— Необходимо перекинуть мост между цензовыми элементами и революционной демократией, — пел Коновалов, — и совместно с ней строить новое государство.
Он посмотрел на Гвоздева, которого он знал еще до революции: с таким представителем демократии можно договориться.
Прения были отложены до следующего заседания, на котором были приняты все требования, которые кратко можно сформулировать так:
Созыв Учредительного собрания не может быть отсрочен ни на один день, и созыв его в декабре 1917 года правительство признает обязательным.
Борьбу за мир считать делом общенациональным и стремиться, чтобы мир был заключен без насилия с чьей бы то ни было стороны.
Для обсуждения условий мира, заключаемого совместно с союзниками, созвать в ближайшее время конференцию с участием союзников и выработать совместные условия мира.
Программу военного и морского министров о сокращении армии и смене командного состава принять без всякого обсуждения, признавая полную целесообразность этого.
Полностью было признано и предложенное военным и морским министрами тесное сотрудничество с Советами и армейскими организациями в деле восстановления армии и флота.
Что же касается «жертв», то буржуазия широко шла навстречу.
Мы принимаем государственный контроль над производством, говорили представители буржуазии и помещиков, биржи труда, примирительные камеры, регулировку заработной платы, обложение налогом наследства, [368] налоги на прирост ценностей и на предметы роскоши. Но, конечно, совершенно неприемлем единовременный налог на буржуазию и, кроме того, землю помещиков и власть фабрикантов на своем предприятии не трогать.
На этой основе было сформировано правительство{79}. В его состав вошли, с одной стороны, представители демократии — меньшевики Никитин, Прокопович, Гвоздев и эсер Маслов, не собиравшийся давать крестьянам землю. С другой стороны, правительство пополнили прямые представители капитала. «Прямо с биржи», как тогда говорили, вошли Коновалов, крупный текстильщик; председатель Московского комитета бирж торговли и промышленности Третьяков; крупнейший торговец хлебом из Нижнего Башкиров. Особенно порадовало Керенского вступление в правительство Кишкина, делегированного всеми общественными организациями Москвы. Его называли «общенациональный Кишкин». Буржуазия очень надеялась на его твердость.
Для каждого, кто знал подоплеку того, что происходило, пошлая ложь казалась невыносимой.
Терещенко, выйдя после заседания в соседнюю комнату, просто и громко заявил окружившим его членам нового правительства, что он просит освободить его от участия в правительстве. Он в совершенном отчаянии. Он ненавидит демократию. Он ярый контрреволюционер. Он жалеет, что попытка Корнилова не удалась. Пусть лучше сейчас развернется большевистская анархия, но зато потом легче будет усмирить её силой оружия.

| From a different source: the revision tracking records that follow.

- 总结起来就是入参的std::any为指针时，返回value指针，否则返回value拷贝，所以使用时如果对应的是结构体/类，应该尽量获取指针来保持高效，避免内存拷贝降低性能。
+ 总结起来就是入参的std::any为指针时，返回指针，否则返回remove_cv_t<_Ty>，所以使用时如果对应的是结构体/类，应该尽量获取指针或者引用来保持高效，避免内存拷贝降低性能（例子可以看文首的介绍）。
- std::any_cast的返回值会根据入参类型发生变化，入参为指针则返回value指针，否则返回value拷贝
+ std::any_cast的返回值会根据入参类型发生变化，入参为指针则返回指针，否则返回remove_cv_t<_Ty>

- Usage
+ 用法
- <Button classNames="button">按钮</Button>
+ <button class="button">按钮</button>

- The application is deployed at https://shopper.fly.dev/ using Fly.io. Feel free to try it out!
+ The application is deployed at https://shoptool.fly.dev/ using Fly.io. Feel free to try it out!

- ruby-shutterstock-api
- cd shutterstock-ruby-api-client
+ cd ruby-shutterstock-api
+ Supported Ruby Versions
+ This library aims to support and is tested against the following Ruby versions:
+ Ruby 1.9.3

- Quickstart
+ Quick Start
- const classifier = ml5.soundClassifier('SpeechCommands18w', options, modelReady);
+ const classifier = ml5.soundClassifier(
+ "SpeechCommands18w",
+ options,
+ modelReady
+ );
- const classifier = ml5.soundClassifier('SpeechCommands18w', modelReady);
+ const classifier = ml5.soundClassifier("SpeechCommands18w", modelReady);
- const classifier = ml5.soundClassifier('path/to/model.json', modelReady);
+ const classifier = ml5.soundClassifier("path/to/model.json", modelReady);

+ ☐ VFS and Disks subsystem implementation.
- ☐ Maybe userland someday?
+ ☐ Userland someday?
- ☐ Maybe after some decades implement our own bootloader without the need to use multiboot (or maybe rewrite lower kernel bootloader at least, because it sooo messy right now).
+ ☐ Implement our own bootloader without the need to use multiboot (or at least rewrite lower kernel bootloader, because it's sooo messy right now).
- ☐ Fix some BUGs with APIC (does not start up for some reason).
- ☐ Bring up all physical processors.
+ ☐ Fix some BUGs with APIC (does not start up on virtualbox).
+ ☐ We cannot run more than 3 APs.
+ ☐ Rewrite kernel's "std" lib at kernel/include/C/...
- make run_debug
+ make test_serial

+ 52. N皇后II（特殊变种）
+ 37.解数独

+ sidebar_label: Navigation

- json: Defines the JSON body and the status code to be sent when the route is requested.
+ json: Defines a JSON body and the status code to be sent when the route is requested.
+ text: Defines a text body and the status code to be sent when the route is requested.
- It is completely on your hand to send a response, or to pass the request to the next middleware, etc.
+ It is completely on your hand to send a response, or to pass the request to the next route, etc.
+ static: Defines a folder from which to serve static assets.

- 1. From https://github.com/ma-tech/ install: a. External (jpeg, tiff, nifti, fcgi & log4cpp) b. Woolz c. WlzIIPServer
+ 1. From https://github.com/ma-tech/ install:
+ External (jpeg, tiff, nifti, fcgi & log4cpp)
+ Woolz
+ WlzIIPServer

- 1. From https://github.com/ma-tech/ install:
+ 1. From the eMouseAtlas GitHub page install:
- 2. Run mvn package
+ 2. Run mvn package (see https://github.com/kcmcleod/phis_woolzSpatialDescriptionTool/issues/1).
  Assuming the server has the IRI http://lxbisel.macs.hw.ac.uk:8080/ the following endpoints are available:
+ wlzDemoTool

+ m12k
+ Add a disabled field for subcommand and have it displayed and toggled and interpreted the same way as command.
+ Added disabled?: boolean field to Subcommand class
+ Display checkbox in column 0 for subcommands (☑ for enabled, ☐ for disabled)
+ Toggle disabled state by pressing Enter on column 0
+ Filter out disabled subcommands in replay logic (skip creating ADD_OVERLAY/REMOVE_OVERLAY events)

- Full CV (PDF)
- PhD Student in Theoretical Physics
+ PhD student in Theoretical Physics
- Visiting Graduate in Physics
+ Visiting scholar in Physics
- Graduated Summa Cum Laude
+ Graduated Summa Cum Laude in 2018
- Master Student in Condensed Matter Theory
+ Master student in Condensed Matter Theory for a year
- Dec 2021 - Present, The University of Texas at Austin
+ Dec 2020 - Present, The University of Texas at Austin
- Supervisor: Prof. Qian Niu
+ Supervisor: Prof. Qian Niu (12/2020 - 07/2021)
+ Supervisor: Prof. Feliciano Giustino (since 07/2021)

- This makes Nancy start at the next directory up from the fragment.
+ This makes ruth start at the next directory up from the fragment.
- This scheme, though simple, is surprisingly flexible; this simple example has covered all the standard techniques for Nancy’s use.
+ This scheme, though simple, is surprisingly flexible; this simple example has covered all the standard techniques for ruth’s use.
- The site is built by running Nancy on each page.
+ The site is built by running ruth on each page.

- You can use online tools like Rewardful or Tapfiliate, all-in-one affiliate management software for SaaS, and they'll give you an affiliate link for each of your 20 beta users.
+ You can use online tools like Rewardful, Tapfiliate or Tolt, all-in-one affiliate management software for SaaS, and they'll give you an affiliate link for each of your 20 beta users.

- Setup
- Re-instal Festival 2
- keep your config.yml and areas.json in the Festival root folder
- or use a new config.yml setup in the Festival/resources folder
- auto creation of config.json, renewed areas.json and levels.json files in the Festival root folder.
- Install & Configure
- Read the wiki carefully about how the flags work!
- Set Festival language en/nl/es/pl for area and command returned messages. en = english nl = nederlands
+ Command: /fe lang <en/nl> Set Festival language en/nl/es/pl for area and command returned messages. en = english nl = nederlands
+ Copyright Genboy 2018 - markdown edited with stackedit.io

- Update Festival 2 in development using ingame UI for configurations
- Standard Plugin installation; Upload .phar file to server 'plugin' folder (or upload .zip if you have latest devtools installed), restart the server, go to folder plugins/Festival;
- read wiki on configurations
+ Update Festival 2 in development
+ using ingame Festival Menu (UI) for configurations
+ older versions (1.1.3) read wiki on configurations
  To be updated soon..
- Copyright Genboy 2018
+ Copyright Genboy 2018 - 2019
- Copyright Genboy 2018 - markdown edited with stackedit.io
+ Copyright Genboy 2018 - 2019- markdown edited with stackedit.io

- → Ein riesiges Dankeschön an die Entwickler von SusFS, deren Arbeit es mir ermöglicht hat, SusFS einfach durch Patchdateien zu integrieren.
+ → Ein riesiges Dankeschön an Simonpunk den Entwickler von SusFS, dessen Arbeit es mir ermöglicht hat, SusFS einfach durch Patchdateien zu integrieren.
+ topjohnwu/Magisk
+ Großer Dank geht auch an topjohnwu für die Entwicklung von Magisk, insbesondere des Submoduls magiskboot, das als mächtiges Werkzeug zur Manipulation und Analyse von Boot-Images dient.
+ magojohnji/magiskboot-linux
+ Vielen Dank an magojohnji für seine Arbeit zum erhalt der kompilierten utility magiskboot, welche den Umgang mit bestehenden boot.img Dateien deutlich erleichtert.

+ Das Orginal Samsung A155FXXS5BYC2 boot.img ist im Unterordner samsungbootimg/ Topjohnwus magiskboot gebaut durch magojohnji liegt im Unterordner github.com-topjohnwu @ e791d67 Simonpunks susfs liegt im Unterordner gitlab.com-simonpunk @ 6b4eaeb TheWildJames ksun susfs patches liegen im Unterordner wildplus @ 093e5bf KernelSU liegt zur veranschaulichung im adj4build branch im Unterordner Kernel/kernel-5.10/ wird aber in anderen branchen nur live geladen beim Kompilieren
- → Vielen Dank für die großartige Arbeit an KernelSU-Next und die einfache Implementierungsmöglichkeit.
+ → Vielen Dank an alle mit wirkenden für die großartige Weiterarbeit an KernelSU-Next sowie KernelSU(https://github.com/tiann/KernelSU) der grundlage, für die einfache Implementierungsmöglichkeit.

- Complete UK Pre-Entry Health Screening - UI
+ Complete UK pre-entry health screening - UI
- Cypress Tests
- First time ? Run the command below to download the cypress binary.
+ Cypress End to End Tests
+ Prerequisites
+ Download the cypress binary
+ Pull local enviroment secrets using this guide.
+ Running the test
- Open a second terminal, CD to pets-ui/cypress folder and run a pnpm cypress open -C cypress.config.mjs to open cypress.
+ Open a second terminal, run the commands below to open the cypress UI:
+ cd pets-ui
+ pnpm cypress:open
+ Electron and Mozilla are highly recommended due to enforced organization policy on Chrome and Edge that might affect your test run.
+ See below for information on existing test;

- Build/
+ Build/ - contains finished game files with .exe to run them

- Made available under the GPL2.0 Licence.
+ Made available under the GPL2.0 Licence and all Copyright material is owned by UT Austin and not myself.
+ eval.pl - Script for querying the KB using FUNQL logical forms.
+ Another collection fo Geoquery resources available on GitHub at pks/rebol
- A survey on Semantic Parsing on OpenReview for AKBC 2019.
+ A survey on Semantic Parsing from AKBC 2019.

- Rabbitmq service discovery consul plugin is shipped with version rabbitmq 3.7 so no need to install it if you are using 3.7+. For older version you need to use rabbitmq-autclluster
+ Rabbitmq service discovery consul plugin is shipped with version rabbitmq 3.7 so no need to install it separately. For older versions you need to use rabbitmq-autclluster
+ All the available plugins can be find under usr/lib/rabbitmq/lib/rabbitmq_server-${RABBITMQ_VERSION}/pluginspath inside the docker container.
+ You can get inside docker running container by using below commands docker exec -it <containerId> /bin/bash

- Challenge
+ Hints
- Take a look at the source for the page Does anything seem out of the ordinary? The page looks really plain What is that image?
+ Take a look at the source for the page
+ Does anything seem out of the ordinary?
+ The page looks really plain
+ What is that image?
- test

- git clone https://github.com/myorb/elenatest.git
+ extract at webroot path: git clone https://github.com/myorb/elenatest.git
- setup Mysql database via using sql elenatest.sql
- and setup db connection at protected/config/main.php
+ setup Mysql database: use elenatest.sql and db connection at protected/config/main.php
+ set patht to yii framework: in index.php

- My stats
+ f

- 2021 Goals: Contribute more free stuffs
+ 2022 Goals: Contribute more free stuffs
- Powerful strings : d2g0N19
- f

Но остальные считали, что не все еще потеряно, что надо сделать еще одну попытку удержать власть. Терещенко уговорили не приходить в отчаяние раньше времени, и он согласился не выходить из правительства.
Одновременно с правительством был создан так называемый Предпарламент{80}, члены которого были назначены распоряжением Керенского; то, о чем в корниловские дни рассказывал мне в Ставке Филоненко, свершилось. Было сформировано самодержавное правительство и при нем бесправная «говорильня» — для отвода глаз.
Но, как ни странно, я считал, что правительство собирается активно бороться за мир, что вопрос о земле будет решать Учредительное собрание, до которого [369] оставалось всего два месяца. Наконец моя программа полностью принята, и я надеялся, что все это позволит протянуть до заключения мира.
Таких людей, как я, в то время было много. Все они после этих решений правительства успокоились и стали ждать. А Керенскому, Терещенко и Коновалову только того и нужно было.
Таково было стратегическое развертывание сил после корниловщины. Буржуазия, разбитая в борьбе с оружием в руках, благодаря самоотверженной помощи соглашателей получила время для подготовки новой военной авантюры.
Это был прямой вызов. Большевики справедливо назвали это правительство правительством гражданской войны. [370]
Кризис власти
В первых числах октября я возвращался из Ставки. Прошел месяц напряженкой работы в правительстве. Тридцать дней и ночей в борьбе за то, чтобы родниться над кругозором рядового офицера, пересмотреть трафаретные, с детства привитые понятия родины, правды, народа и добра и увидеть их настоящий смысл. Последовательное и честное проведение этих принципов привело меня к тому, что в корниловские дни я оказался выброшенным из своего класса. И то, что я был во Временном правительстве вместе с Керенским, Коноваловым и Кишкиным, создавало только видимость связи со старым обществом; логическое развитие событий неизбежно должно было порвать и эту последнюю связь.